(Saved data entries)
• • • •
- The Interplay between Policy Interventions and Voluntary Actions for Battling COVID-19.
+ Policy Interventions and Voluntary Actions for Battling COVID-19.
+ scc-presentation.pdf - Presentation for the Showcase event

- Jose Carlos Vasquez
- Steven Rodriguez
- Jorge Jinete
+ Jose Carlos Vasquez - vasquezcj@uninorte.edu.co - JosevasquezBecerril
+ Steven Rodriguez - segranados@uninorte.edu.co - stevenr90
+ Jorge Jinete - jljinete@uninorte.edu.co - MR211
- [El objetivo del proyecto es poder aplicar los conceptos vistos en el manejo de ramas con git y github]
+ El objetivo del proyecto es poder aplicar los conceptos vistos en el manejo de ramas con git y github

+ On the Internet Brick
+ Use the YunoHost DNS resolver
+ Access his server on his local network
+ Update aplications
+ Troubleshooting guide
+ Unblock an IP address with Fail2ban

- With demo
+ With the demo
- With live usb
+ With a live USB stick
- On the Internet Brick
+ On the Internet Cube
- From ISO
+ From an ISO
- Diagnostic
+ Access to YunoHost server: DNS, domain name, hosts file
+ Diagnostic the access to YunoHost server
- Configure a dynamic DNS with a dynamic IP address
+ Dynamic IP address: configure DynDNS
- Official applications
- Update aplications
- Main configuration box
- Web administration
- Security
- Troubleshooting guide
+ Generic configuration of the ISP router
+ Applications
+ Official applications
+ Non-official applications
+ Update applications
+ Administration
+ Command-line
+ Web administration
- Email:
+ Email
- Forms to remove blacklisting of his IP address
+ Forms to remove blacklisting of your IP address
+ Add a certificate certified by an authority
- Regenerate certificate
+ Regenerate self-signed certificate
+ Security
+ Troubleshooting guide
• • • •
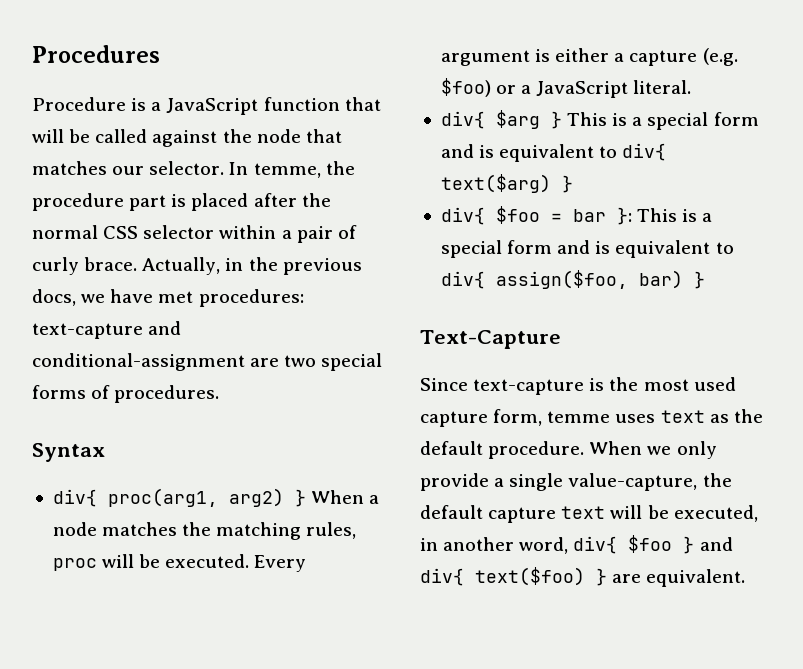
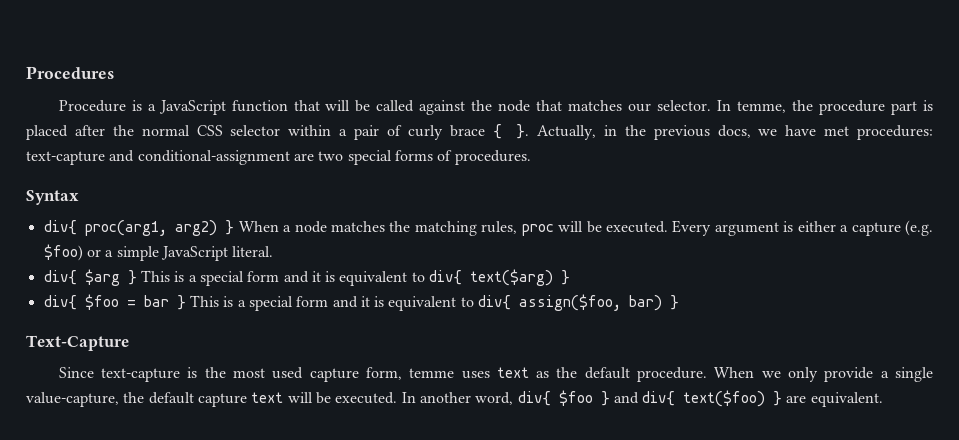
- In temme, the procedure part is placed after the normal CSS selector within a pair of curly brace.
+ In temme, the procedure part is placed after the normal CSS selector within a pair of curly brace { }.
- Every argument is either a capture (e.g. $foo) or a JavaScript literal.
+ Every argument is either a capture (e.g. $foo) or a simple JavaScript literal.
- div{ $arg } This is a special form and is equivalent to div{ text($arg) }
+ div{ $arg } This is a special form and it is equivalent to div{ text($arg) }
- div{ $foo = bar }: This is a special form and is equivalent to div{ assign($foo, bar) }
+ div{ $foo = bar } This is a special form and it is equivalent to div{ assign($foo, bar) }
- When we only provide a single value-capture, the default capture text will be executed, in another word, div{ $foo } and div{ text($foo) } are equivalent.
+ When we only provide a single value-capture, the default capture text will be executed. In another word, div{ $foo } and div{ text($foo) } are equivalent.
• • • •
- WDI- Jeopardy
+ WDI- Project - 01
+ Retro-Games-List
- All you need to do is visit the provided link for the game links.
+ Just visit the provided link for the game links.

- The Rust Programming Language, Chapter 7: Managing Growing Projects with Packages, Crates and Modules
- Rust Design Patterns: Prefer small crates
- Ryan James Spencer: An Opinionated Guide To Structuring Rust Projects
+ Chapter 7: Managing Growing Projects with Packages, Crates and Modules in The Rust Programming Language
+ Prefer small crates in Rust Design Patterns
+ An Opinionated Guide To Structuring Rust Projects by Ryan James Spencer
• • • •
Directions: Could you write out, exactly as they stand, only the lines above that begin at the line with "- Jorge Jinete" and stop after the line with "- Forms to remove"?

Exercise answer:
- Jorge Jinete
+ Jose Carlos Vasquez - vasquezcj@uninorte.edu.co - JosevasquezBecerril
+ Steven Rodriguez - segranados@uninorte.edu.co - stevenr90
+ Jorge Jinete - jljinete@uninorte.edu.co - MR211
- [El objetivo del proyecto es poder aplicar los conceptos vistos en el manejo de ramas con git y github]
+ El objetivo del proyecto es poder aplicar los conceptos vistos en el manejo de ramas con git y github

+ On the Internet Brick
+ Use the YunoHost DNS resolver
+ Access his server on his local network
+ Update aplications
+ Troubleshooting guide
+ Unblock an IP address with Fail2ban

- With demo
+ With the demo
- With live usb
+ With a live USB stick
- On the Internet Brick
+ On the Internet Cube
- From ISO
+ From an ISO
- Diagnostic
+ Access to YunoHost server: DNS, domain name, hosts file
+ Diagnostic the access to YunoHost server
- Configure a dynamic DNS with a dynamic IP address
+ Dynamic IP address: configure DynDNS
- Official applications
- Update aplications
- Main configuration box
- Web administration
- Security
- Troubleshooting guide
+ Generic configuration of the ISP router
+ Applications
+ Official applications
+ Non-official applications
+ Update applications
+ Administration
+ Command-line
+ Web administration
- Email:
+ Email
- Forms to remove blacklisting of his IP address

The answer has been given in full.